Your answer should be a single number: how many lines in the data below hold the string "cholesterol".
[Dataset records — start]
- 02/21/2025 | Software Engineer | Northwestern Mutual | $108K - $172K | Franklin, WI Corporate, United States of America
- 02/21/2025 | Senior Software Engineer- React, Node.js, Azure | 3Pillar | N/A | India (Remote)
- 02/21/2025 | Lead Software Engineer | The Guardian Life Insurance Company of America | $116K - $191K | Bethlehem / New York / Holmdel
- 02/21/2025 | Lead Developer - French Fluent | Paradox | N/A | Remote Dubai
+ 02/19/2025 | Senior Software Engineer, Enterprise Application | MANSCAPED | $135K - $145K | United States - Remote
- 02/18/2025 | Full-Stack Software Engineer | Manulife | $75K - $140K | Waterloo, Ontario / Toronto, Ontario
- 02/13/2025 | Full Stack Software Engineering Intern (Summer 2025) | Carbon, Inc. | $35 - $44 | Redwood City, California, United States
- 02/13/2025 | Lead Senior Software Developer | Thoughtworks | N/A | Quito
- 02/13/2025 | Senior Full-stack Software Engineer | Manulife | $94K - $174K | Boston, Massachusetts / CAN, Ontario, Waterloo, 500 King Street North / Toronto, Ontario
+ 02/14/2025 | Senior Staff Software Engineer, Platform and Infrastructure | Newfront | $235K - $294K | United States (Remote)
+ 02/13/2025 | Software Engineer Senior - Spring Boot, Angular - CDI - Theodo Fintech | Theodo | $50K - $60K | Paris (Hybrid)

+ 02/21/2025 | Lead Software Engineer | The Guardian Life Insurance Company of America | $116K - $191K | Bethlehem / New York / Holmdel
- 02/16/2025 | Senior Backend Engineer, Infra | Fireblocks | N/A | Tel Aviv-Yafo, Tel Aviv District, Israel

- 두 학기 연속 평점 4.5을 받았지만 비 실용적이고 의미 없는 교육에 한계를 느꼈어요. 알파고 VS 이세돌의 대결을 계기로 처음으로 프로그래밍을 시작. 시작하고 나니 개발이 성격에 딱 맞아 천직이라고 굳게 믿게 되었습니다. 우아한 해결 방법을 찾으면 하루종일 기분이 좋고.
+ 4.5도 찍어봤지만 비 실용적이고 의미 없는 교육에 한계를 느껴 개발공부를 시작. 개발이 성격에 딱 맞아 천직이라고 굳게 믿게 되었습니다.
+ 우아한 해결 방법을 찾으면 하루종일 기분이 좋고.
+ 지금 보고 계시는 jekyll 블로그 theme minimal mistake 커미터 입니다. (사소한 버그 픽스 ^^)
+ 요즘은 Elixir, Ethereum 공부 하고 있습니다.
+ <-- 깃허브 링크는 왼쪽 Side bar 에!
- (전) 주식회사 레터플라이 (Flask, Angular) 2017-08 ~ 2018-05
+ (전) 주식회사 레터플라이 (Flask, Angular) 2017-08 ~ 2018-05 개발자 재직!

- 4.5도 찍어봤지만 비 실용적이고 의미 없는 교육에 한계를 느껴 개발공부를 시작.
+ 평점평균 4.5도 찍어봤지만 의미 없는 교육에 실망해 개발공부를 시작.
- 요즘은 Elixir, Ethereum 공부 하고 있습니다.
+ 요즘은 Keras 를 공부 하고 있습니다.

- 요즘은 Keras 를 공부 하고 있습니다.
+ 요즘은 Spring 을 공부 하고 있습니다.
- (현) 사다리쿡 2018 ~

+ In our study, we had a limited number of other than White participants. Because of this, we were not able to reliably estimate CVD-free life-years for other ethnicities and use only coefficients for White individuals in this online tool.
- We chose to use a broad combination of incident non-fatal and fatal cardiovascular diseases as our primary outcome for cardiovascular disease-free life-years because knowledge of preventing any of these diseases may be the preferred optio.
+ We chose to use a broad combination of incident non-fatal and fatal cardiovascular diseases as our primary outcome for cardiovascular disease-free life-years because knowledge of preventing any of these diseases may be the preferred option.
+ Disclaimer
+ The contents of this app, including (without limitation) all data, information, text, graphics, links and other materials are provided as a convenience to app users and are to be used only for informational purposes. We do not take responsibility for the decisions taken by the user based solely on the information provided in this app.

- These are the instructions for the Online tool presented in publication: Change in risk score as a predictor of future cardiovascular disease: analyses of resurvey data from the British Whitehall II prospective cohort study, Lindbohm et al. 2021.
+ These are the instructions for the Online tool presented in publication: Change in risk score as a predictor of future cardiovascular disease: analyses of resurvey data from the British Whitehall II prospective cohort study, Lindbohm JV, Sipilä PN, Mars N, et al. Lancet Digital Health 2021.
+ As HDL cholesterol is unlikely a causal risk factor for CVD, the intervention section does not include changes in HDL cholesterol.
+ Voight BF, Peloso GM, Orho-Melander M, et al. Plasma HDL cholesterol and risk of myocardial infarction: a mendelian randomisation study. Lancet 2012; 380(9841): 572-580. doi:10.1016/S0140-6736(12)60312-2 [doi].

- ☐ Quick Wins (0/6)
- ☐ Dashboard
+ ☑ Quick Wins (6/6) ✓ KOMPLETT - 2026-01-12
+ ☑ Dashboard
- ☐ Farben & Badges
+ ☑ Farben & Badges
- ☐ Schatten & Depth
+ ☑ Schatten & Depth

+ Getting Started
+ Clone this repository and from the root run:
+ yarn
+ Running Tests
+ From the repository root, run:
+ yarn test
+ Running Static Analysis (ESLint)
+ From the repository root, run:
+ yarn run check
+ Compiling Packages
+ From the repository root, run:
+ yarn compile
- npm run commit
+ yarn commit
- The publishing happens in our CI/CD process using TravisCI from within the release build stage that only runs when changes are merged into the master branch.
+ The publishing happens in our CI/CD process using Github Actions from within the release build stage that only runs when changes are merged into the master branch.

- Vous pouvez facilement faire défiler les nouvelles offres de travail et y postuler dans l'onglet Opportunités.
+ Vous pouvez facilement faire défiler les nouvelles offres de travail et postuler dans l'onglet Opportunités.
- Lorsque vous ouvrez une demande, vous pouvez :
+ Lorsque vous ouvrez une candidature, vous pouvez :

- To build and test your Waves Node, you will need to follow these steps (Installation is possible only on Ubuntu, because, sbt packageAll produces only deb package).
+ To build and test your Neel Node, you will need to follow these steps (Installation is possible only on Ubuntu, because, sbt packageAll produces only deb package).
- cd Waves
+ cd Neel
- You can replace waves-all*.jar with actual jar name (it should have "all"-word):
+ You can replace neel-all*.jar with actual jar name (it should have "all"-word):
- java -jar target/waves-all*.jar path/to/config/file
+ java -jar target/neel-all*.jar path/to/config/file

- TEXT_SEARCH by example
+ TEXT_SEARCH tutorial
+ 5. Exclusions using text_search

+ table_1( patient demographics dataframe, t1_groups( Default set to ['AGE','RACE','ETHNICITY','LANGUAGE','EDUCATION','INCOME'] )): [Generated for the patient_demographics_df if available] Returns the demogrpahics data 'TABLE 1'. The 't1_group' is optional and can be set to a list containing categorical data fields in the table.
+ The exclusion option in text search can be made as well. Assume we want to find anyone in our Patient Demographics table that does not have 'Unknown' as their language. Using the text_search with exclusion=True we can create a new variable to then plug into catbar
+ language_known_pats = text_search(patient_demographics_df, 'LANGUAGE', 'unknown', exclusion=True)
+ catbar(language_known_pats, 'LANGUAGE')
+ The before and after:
[Dataset records — finish]
- Response
2